### Record set
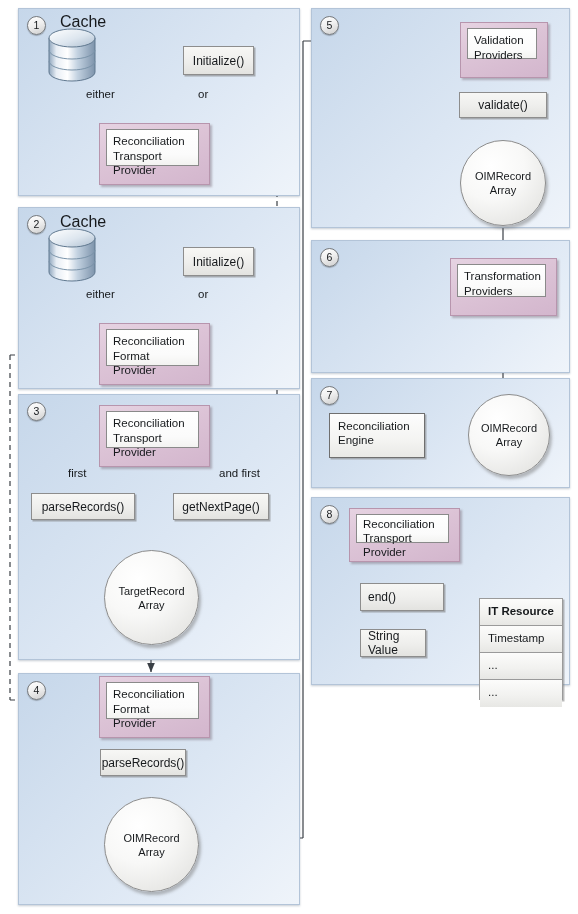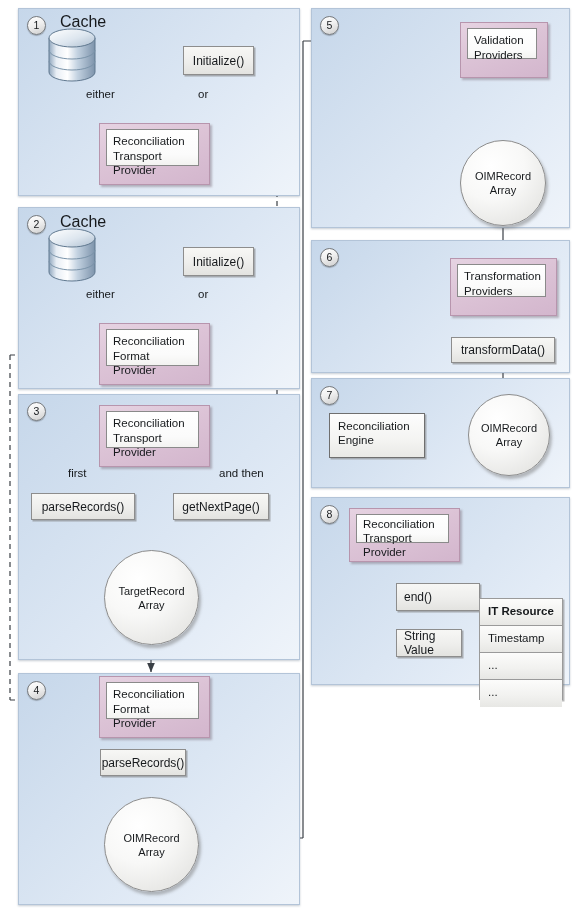--- a/index.html
+++ b/index.html
@@ -26,21 +26,21 @@
   
   .gbox{
     position:absolute;box-sizing:border-box;
     background:linear-gradient(180deg,#f7f7f5 0%,#eeeeec 55%,#e3e3e0 100%);
     border:1px solid #8d8d8d;
     box-shadow:1.5px 1.5px 0 rgba(120,120,120,.55);
     font-size:12px;color:#16191c;
     display:flex;align-items:center;justify-content:center;
     text-align:center;
   }
-  .gbox.left{justify-content:flex-start;padding-left:7px;text-align:left;margin-left:36px;}
+  .gbox.left{justify-content:flex-start;padding-left:7px;text-align:left;}
   .wbox{
     position:absolute;box-sizing:border-box;
     background:linear-gradient(180deg,#fdfdfd 0%,#f4f4f2 60%,#e9e9e6 100%);
     border:1px solid #6f6f6f;
     box-shadow:1.5px 1.5px 0 rgba(120,120,120,.5);
     font-size:11.5px;color:#16191c;
     padding:5px 8px;line-height:14px;
   }
 
   
@@ -238,21 +238,21 @@
 
   <div class="panel" style="left:18px;top:394px;width:282px;height:266px;">
     <div class="panel-num">3</div>
   </div>
   <div class="provider" style="left:99px;top:405px;width:111px;height:62px;">
     <div class="inner" style="white-space:pre-line;">Reconciliation
 Transport
 Provider</div>
   </div>
   <div class="clabel" style="left:68px;top:467px;">first</div>
-  <div class="clabel" style="left:219px;top:467px;">and then</div>
+  <div class="clabel" style="left:219px;top:467px;">and first</div>
   <div class="gbox" style="left:31px;top:493px;width:104px;height:27px;">parseRecords()</div>
   <div class="gbox" style="left:173px;top:493px;width:96px;height:27px;">getNextPage()</div>
   <div class="circle" style="left:104px;top:550px;width:95px;height:95px;white-space:pre-line;">TargetRecord
 Array</div>
 
   <div class="panel" style="left:18px;top:673px;width:282px;height:232px;">
     <div class="panel-num">4</div>
   </div>
   <div class="provider" style="left:99px;top:676px;width:111px;height:62px;">
     <div class="inner" style="white-space:pre-line;">Reconciliation
@@ -263,31 +263,31 @@
   <div class="circle" style="left:104px;top:797px;width:95px;height:95px;white-space:pre-line;">OIMRecord
 Array</div>
 
   <div class="panel" style="left:311px;top:8px;width:259px;height:220px;">
     <div class="panel-num">5</div>
   </div>
   <div class="provider" style="left:460px;top:22px;width:88px;height:56px;">
     <div class="inner" style="white-space:pre-line;">Validation
 Providers</div>
   </div>
+  <div class="gbox" style="left:459px;top:92px;width:88px;height:26px;">validate()</div>
   <div class="circle" style="left:460px;top:140px;width:86px;height:86px;white-space:pre-line;">OIMRecord
 Array</div>
 
   <div class="panel" style="left:311px;top:240px;width:259px;height:133px;">
     <div class="panel-num">6</div>
   </div>
   <div class="provider" style="left:450px;top:258px;width:107px;height:58px;">
     <div class="inner" style="white-space:pre-line;">Transformation
 Providers</div>
   </div>
-  <div class="gbox" style="left:451px;top:337px;width:104px;height:26px;">transformData()</div>
 
   <div class="panel" style="left:311px;top:378px;width:259px;height:110px;">
     <div class="panel-num">7</div>
   </div>
   <div class="wbox" style="left:329px;top:413px;width:96px;height:45px;white-space:pre-line;">Reconciliation
 Engine</div>
   <div class="circle" style="left:468px;top:394px;width:82px;height:82px;white-space:pre-line;">OIMRecord
 Array</div>
 
   <div class="panel" style="left:311px;top:497px;width:259px;height:188px;">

### Assignment
Give back the data exactly, with no images.

### Written response
--- a/index.html
+++ b/index.html
@@ -26,21 +26,21 @@
   
   .gbox{
     position:absolute;box-sizing:border-box;
     background:linear-gradient(180deg,#f7f7f5 0%,#eeeeec 55%,#e3e3e0 100%);
     border:1px solid #8d8d8d;
     box-shadow:1.5px 1.5px 0 rgba(120,120,120,.55);
     font-size:12px;color:#16191c;
     display:flex;align-items:center;justify-content:center;
     text-align:center;
   }
-  .gbox.left{justify-content:flex-start;padding-left:7px;text-align:left;margin-left:36px;}
+  .gbox.left{justify-content:flex-start;padding-left:7px;text-align:left;}
   .wbox{
     position:absolute;box-sizing:border-box;
     background:linear-gradient(180deg,#fdfdfd 0%,#f4f4f2 60%,#e9e9e6 100%);
     border:1px solid #6f6f6f;
     box-shadow:1.5px 1.5px 0 rgba(120,120,120,.5);
     font-size:11.5px;color:#16191c;
     padding:5px 8px;line-height:14px;
   }
 
   
@@ -238,21 +238,21 @@
 
   <div class="panel" style="left:18px;top:394px;width:282px;height:266px;">
     <div class="panel-num">3</div>
   </div>
   <div class="provider" style="left:99px;top:405px;width:111px;height:62px;">
     <div class="inner" style="white-space:pre-line;">Reconciliation
 Transport
 Provider</div>
   </div>
   <div class="clabel" style="left:68px;top:467px;">first</div>
-  <div class="clabel" style="left:219px;top:467px;">and then</div>
+  <div class="clabel" style="left:219px;top:467px;">and first</div>
   <div class="gbox" style="left:31px;top:493px;width:104px;height:27px;">parseRecords()</div>
   <div class="gbox" style="left:173px;top:493px;width:96px;height:27px;">getNextPage()</div>
   <div class="circle" style="left:104px;top:550px;width:95px;height:95px;white-space:pre-line;">TargetRecord
 Array</div>
 
   <div class="panel" style="left:18px;top:673px;width:282px;height:232px;">
     <div class="panel-num">4</div>
   </div>
   <div class="provider" style="left:99px;top:676px;width:111px;height:62px;">
     <div class="inner" style="white-space:pre-line;">Reconciliation
@@ -263,31 +263,31 @@
   <div class="circle" style="left:104px;top:797px;width:95px;height:95px;white-space:pre-line;">OIMRecord
 Array</div>
 
   <div class="panel" style="left:311px;top:8px;width:259px;height:220px;">
     <div class="panel-num">5</div>
   </div>
   <div class="provider" style="left:460px;top:22px;width:88px;height:56px;">
     <div class="inner" style="white-space:pre-line;">Validation
 Providers</div>
   </div>
+  <div class="gbox" style="left:459px;top:92px;width:88px;height:26px;">validate()</div>
   <div class="circle" style="left:460px;top:140px;width:86px;height:86px;white-space:pre-line;">OIMRecord
 Array</div>
 
   <div class="panel" style="left:311px;top:240px;width:259px;height:133px;">
     <div class="panel-num">6</div>
   </div>
   <div class="provider" style="left:450px;top:258px;width:107px;height:58px;">
     <div class="inner" style="white-space:pre-line;">Transformation
 Providers</div>
   </div>
-  <div class="gbox" style="left:451px;top:337px;width:104px;height:26px;">transformData()</div>
 
   <div class="panel" style="left:311px;top:378px;width:259px;height:110px;">
     <div class="panel-num">7</div>
   </div>
   <div class="wbox" style="left:329px;top:413px;width:96px;height:45px;white-space:pre-line;">Reconciliation
 Engine</div>
   <div class="circle" style="left:468px;top:394px;width:82px;height:82px;white-space:pre-line;">OIMRecord
 Array</div>
 
   <div class="panel" style="left:311px;top:497px;width:259px;height:188px;">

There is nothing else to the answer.